Based on MAFRI cost-of-production estimates, winter wheat tops the charts 
followed by soybeans, sunflowers, and canola

With highly variable costs and prices, choosing the most profitable crop to grow each spring is a bit like throwing darts at a moving target.

But farmers who seeded winter wheat last fall will be pleased to hear that their dart is likely to land dead centre, says Gary Smart, a farm management specialist with Manitoba Agriculture, Food and Rural Initiatives in Somerset.

“Winter wheat — it’s pretty tough to plant that now — but whoever’s got it in the ground is looking pretty good,” Smart said during a presentation at the recent Young and Beginning Farmers Conference.

On Smart’s cost-of-production spreadsheets, winter wheat should net $76.25 an acre (total returns of $393.96 per acre minus $317.71 in costs).

In a list of the top eight best-performing crops based on net returns per acre, Smart pegged soybeans as the next best, followed by sunflowers and canola at roughly $68, $63 and $57 respectively.

Using prices from a couple of weeks ago, red spring wheat at $329 an acre (versus costs of $329.96) would leave the farmer almost a dollar poorer per acre. Oats and barley were at the bottom of the list, with losses per acre of $21 and $44, respectively.

The projections are just rough estimates that vary according to yields and production requirements in different areas, and a dollar’s change in prices can alter the outcomes dramatically, Smart added.

But knowing cost of production down to the penny is critical for developing a profitable marketing strategy, especially when locking in sales for a future date.

The other key part comes on the front end — purchasing inputs.

Fertilizer, at roughly 30 per cent of total operating costs for most crops, is the biggest variable and over the past three years, timing those purchases has been as important as good marketing, said Smart.

In eight of the past 10 years, fertilizer prices were lower in the fall than in the spring.

“You could get burned, but it’s something to watch,” said Smart.

Past records show the average-size farm that bought 160 tonnes of 46-0-0 urea and 50 tonnes of phosphate 11-52 every fall for the past nine years would have saved almost $90,000, he said.

Add in the cost of interest on a line of credit — roughly $27,000 — and the farm still nets $63,000 over those nine years.

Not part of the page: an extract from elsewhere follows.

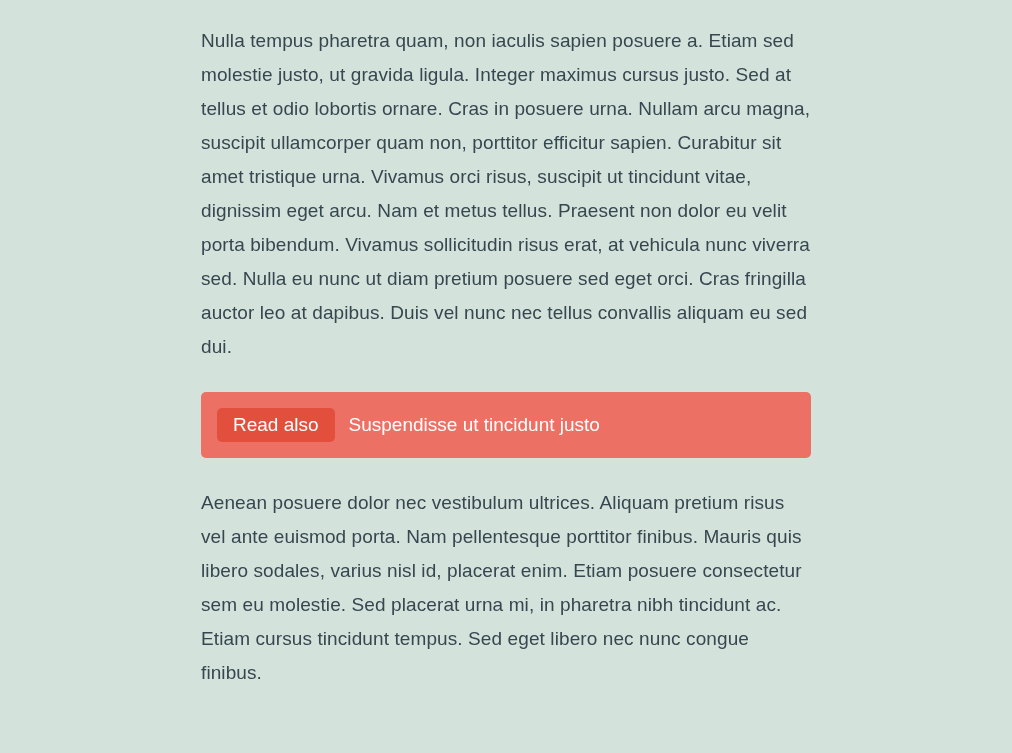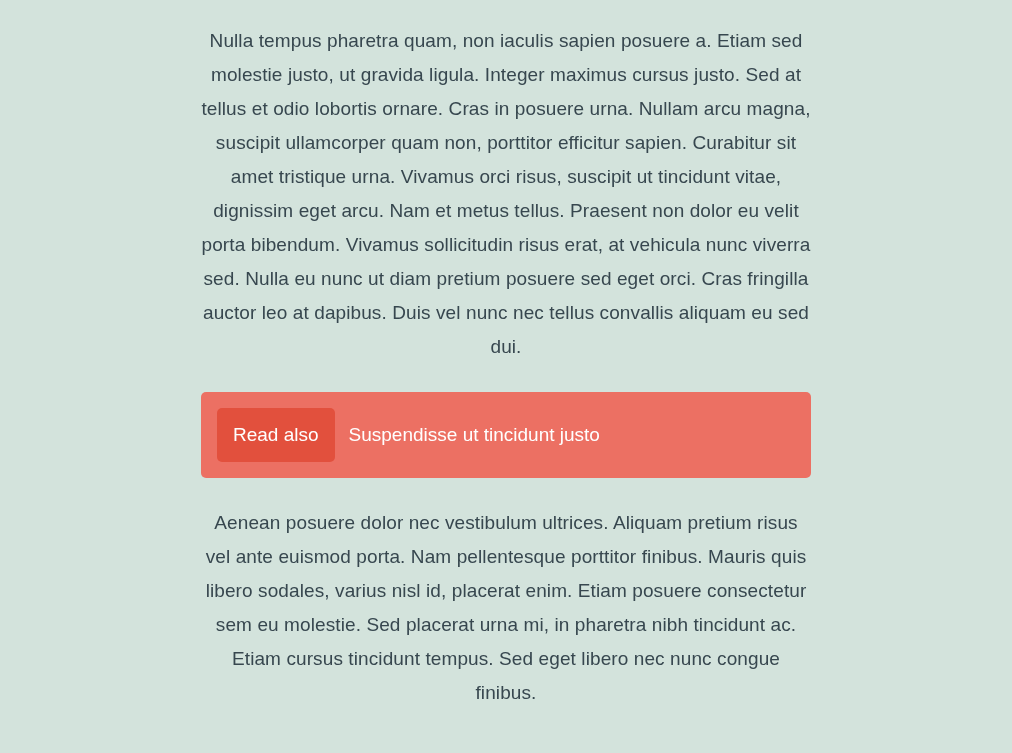"Nulla tempus pharetra quam, non" .content-column { text-align: center -> none }
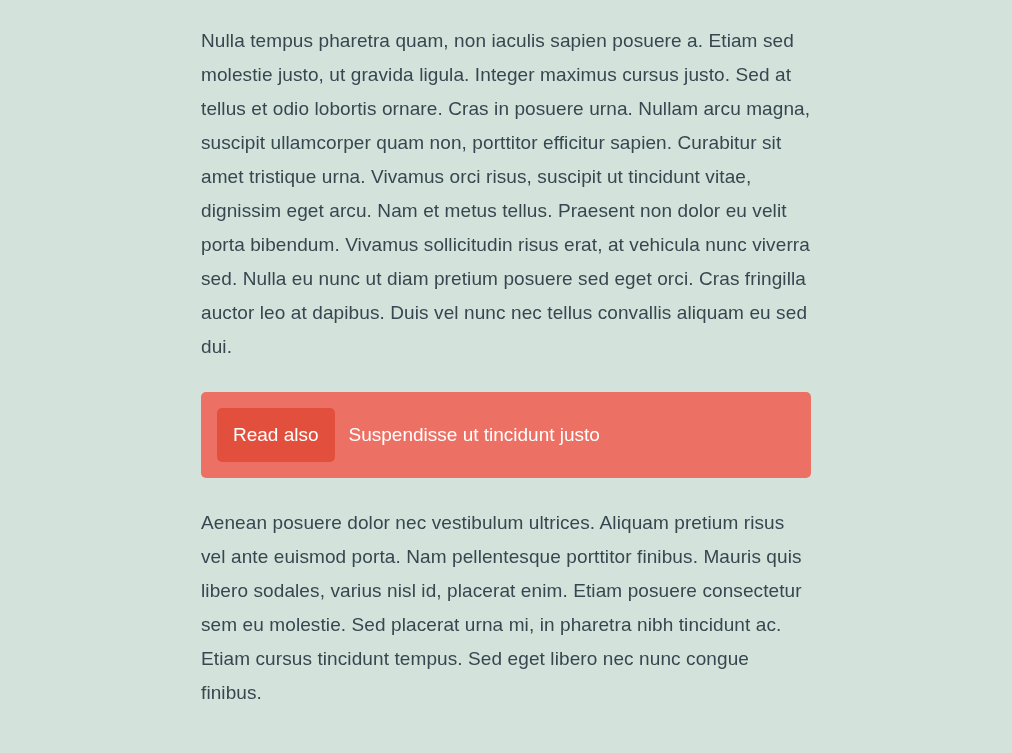"Read also" .read-also-label { padding: 14px 16px -> 4px 16px }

Even with an extra $10 to $20 per tonne to store it at the dealer, the strategy results in significant savings.

“Would that buy a few extra bins that you can use in the fall for grain and during the winter for storing fertilizer?” asked Smart.

Fixed costs — the value of land investment and machinery depreciation along with investment and storage costs — vary widely from farm to farm, but MAFRI’s average for the eastern part of the province is $97 an acre.

When choosing whether to buy new or used equipment, Smart urges young farmers to compare the depreciation risk with pricey, shiny iron, against production risk with the cheaper, rustier versions.

In Manitoba, machinery expense averages range from 200 per cent to as low as 50 per cent of gross revenue. For example, a 2,000-acre farm with $1 million in equipment would be in the upper range at 143 per cent on an average gross revenue per acre of $350.

“It’s whatever your farm can handle, or whatever you’re comfortable with. There’s risk and rewards on both ends,” said Smart.

Farmland prices are up 40 per cent since 2008, and where they will go from here is anybody’s guess, he said.

“Can you afford $3,000 per acre land? Pencil it out on your farm. It all depends,” said Smart.